WHAT TO WORK ON
Look through the data below for the line with "font-size:14px; line-height:1; cursor:pointer;" and the line with "border-bottom:2px solid #22c55e;", then output those two and all lines in between, exactly as written.

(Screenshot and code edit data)
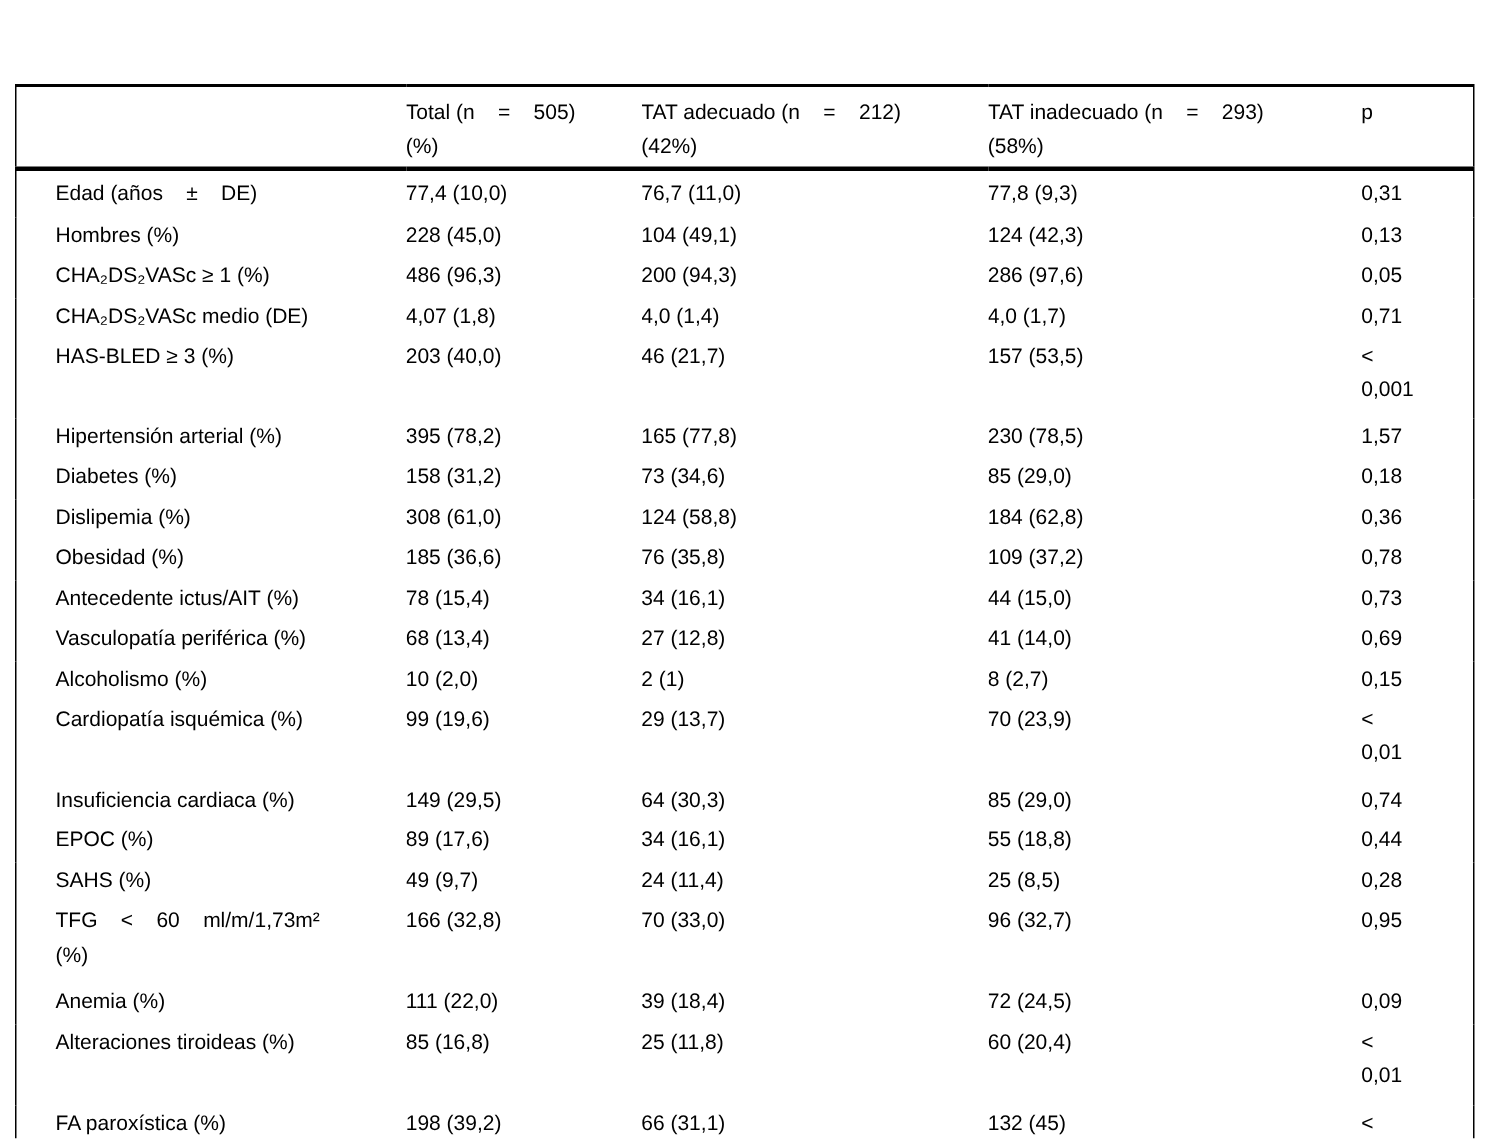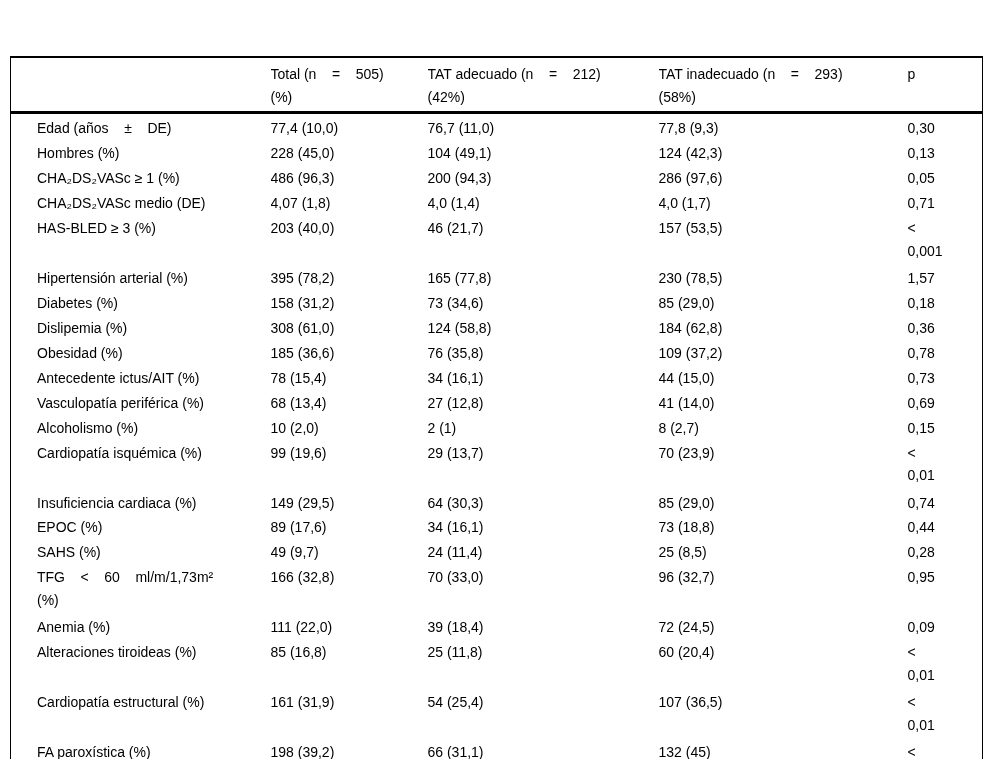--- a/index.html
+++ b/index.html
@@ -73,21 +73,21 @@
 (58%)</th>
         <th class="c-p">p</th>
       </tr>
     </thead>
     <tbody id="table-body">
         <tr>
     <td class="c-label">Edad (años    ±    DE)</td>
     <td class="c-total">77,4 (10,0)</td>
     <td class="c-adec">76,7 (11,0)</td>
     <td class="c-inadec">77,8 (9,3)</td>
-    <td class="c-p">0,30</td>
+    <td class="c-p">0,31</td>
   </tr>
         <tr>
     <td class="c-label">Hombres (%)</td>
     <td class="c-total">228 (45,0)</td>
     <td class="c-adec">104 (49,1)</td>
     <td class="c-inadec">124 (42,3)</td>
     <td class="c-p">0,13</td>
   </tr>
         <tr>
     <td class="c-label">CHA₂DS₂VASc ≥ 1 (%)</td>
@@ -172,21 +172,21 @@
     <td class="c-label">Insuficiencia cardiaca (%)</td>
     <td class="c-total">149 (29,5)</td>
     <td class="c-adec">64 (30,3)</td>
     <td class="c-inadec">85 (29,0)</td>
     <td class="c-p">0,74</td>
   </tr>
         <tr>
     <td class="c-label">EPOC (%)</td>
     <td class="c-total">89 (17,6)</td>
     <td class="c-adec">34 (16,1)</td>
-    <td class="c-inadec">73 (18,8)</td>
+    <td class="c-inadec">55 (18,8)</td>
     <td class="c-p">0,44</td>
   </tr>
         <tr>
     <td class="c-label">SAHS (%)</td>
     <td class="c-total">49 (9,7)</td>
     <td class="c-adec">24 (11,4)</td>
     <td class="c-inadec">25 (8,5)</td>
     <td class="c-p">0,28</td>
   </tr>
         <tr>
@@ -206,28 +206,20 @@
   </tr>
         <tr>
     <td class="c-label">Alteraciones tiroideas (%)</td>
     <td class="c-total">85 (16,8)</td>
     <td class="c-adec">25 (11,8)</td>
     <td class="c-inadec">60 (20,4)</td>
     <td class="c-p">&lt;
 0,01</td>
   </tr>
         <tr>
-    <td class="c-label">Cardiopatía estructural (%)</td>
-    <td class="c-total">161 (31,9)</td>
-    <td class="c-adec">54 (25,4)</td>
-    <td class="c-inadec">107 (36,5)</td>
-    <td class="c-p">&lt;
-0,01</td>
-  </tr>
-        <tr>
     <td class="c-label">FA paroxística (%)</td>
     <td class="c-total">198 (39,2)</td>
     <td class="c-adec">66 (31,1)</td>
     <td class="c-inadec">132 (45)</td>
     <td class="c-p">&lt;
 0,01</td>
   </tr>
       </tbody>
   </table>
 </div>

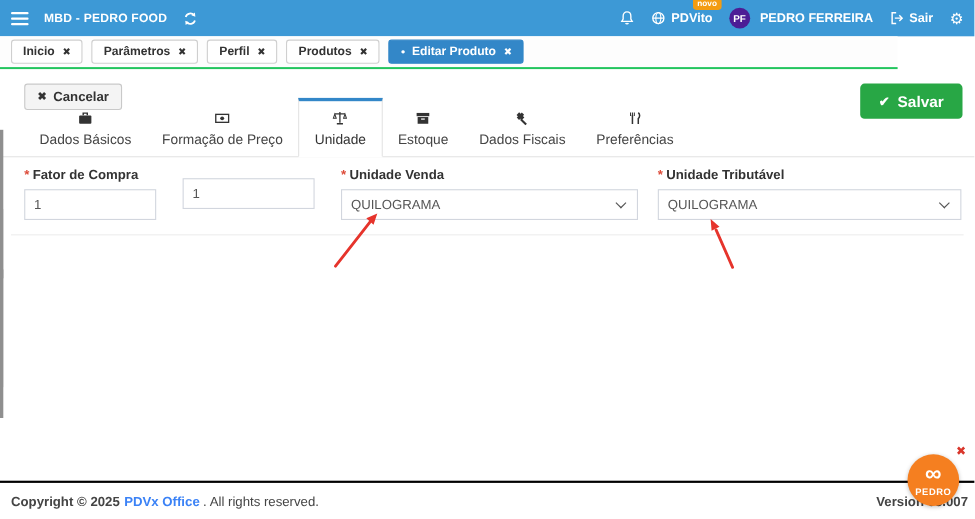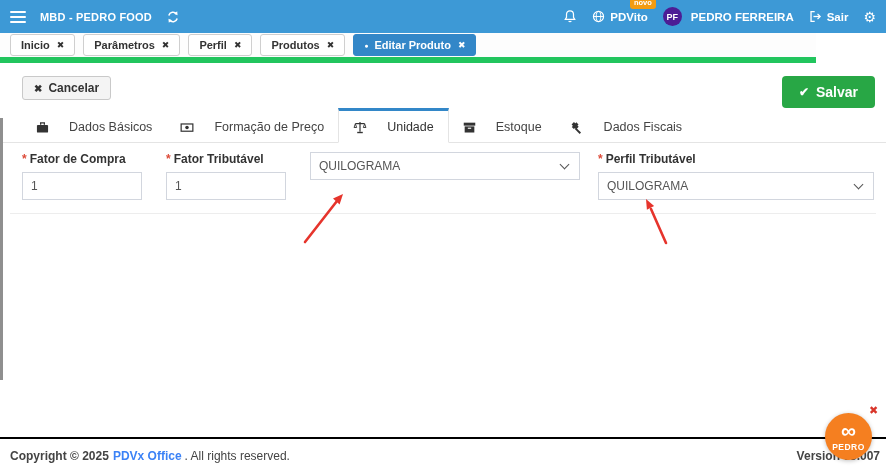--- a/index.html
+++ b/index.html
@@ -20,21 +20,21 @@
   .novo-badge { position:absolute; top:-12px; right:-8px; background:#f39c12; color:#fff;
     font-size:7.5px; font-weight:bold; padding:1px 4px 2px; border-radius:3px; line-height:1; }
   .avatar { width:19px; height:19px; border-radius:50%; background:#4c1d95; color:#fff;
     font-size:9px; font-weight:bold; display:flex; align-items:center; justify-content:center; }
   .gear { font-size:14px; line-height:1; cursor:pointer; font-weight:normal; }
   .navsvg { display:block; }
 
   
   .chips-row { position:absolute; top:33px; left:0; width:816px; height:30px;
     display:flex; align-items:center; gap:8px; padding:0 10px; background:#fdfdfd;
-    border-bottom:6px solid #22c55e; }
+    border-bottom:2px solid #22c55e; }
   .chip { display:flex; align-items:center; gap:7px; height:22px; padding:0 10px;
     background:#fff; border:1px solid #cfcfcf; border-radius:3px; font-size:11px;
     color:#333; font-weight:bold; cursor:pointer; }
   .chip .chip-x { font-size:9px; color:#333; }
   .chip.active { background:#3387c8; border-color:#3387c8; color:#fff; }
   .chip.active .chip-x { color:#fff; }
   .chip .dot { font-size:7px; margin-right:-1px; }
 
   
   .content { position:absolute; top:63px; left:0; width:886px; bottom:35px; background:#fff; }
@@ -43,28 +43,28 @@
     color:#333; background:#f4f4f4; border:1px solid #c9c9c9; border-radius:3px;
     padding:4px 11px; cursor:pointer; }
   .btn-cancel .x { font-size:10px; }
   .btn-save { margin-left:auto; margin-right:1px; display:flex; align-items:center; gap:7px;
     background:#28a745; color:#fff; border:none; border-radius:4px; font-size:14px;
     font-weight:bold; padding:8px 17px; cursor:pointer; }
   .btn-save .chk { font-size:12px; }
 
   
   .tabs { display:flex; align-items:flex-end; padding:0 10px 0 22px; border-bottom:1px solid #e4e4e4; height:34px; }
-  .tab { display:flex; align-items:center; gap:20px; font-size:12.5px; color:#444;
-    padding:9px 14px 8px; cursor:pointer; border-top:3px solid transparent; }
+  .tab { display:flex; align-items:center; gap:6px; font-size:12.5px; color:#444;
+    padding:9px 14px 8px; cursor:pointer; border-top:3px solid transparent;flex-direction:column; }
   .tab.active { background:#fff; border:1px solid #e4e4e4; border-top:3px solid #3387c8;
     border-bottom:1px solid #fff; margin-bottom:-1px; font-weight:normal; color:#333; }
   .tabicon { display:block; }
 
   
-  .form-row { display:flex; padding:9px 10px 0 22px; }
+  .form-row { display:flex; padding:9px 10px 0 22px;align-items:center; }
   .fgroup { display:flex; flex-direction:column; }
   .fgroup label { font-size:12px; font-weight:bold; color:#333; margin-bottom:6px; }
   .req { color:#dd4b39; margin-right:3px; }
   .fgroup input { height:28px; border:1px solid #d2d6de; font-size:12px; color:#555;
     padding:0 8px; outline:none; font-family:inherit; }
   .selwrap { position:relative; }
   .selwrap select { width:100%; height:28px; border:1px solid #d2d6de; font-size:12px;
     color:#555; padding:0 24px 0 8px; outline:none; background:#fff; font-family:inherit;
     -webkit-appearance:none; -moz-appearance:none; appearance:none; border-radius:0; }
   .chev { position:absolute; right:12px; top:9px; width:7px; height:7px;
@@ -239,41 +239,51 @@
         <svg class="tabicon" width="14" height="13" viewBox="0 0 14 14">
           <g transform="rotate(-45 5 5)">
             <rect x="1.5" y="3.4" width="7" height="3.2" fill="#333"></rect>
             <rect x="3.2" y="1.4" width="3.6" height="7.2" fill="#333"></rect>
           </g>
           <rect x="6" y="7.2" width="7.5" height="2" transform="rotate(45 6 7.2)" fill="#333"></rect>
         </svg>
       </span>
       <span>Dados Fiscais</span>
     </div>
+    <div class="tab">
+      <span>
+        <svg class="tabicon" width="12" height="13" viewBox="0 0 14 14">
+          <path d="M2.6 1 V4.6 M4.6 1 V4.6 M6.6 1 V4.6" stroke="#333" stroke-width="1.1" fill="none"></path>
+          <path d="M4.6 3.5 V13" stroke="#333" stroke-width="1.6" fill="none"></path>
+          <path d="M10.8 1 C12.6 2.6 12.8 5.4 10.8 7.4 V13" stroke="#333" stroke-width="1.6" fill="none"></path>
+        </svg>
+      </span>
+      <span>Preferências</span>
+    </div>
   </div>
 
   <div class="form-row">
     <div class="fgroup w120">
       <label><span class="req">*</span><span>Fator de Compra</span></label>
       <input type="text" value="1" style="">
     </div>
     <div class="fgroup w120">
-      <label><span class="req">*</span><span>Fator Tributável</span></label>
       <input type="text" value="1" style="">
     </div>
     <div class="fgroup w270">
+      <label><span class="req">*</span><span>Unidade Venda</span></label>
       <div class="selwrap">
         <select>
           <option>QUILOGRAMA</option>
         </select>
         <span class="chev"></span>
       </div>
     </div>
     <div class="fgroup w276">
-      <label><span class="req">*</span><span>Perfil Tributável</span></label>
+      <label><span class="req">*</span><span>Unidade Tributável</span></label>
       <div class="selwrap">
         <select>
           <option>QUILOGRAMA</option>
         </select>
         <span class="chev"></span>
       </div>
     </div>
   </div>
 
   <hr class="divider">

TASK OUTPUT
   .gear { font-size:14px; line-height:1; cursor:pointer; font-weight:normal; }
   .navsvg { display:block; }
 
   
   .chips-row { position:absolute; top:33px; left:0; width:816px; height:30px;
     display:flex; align-items:center; gap:8px; padding:0 10px; background:#fdfdfd;
-    border-bottom:6px solid #22c55e; }
+    border-bottom:2px solid #22c55e; }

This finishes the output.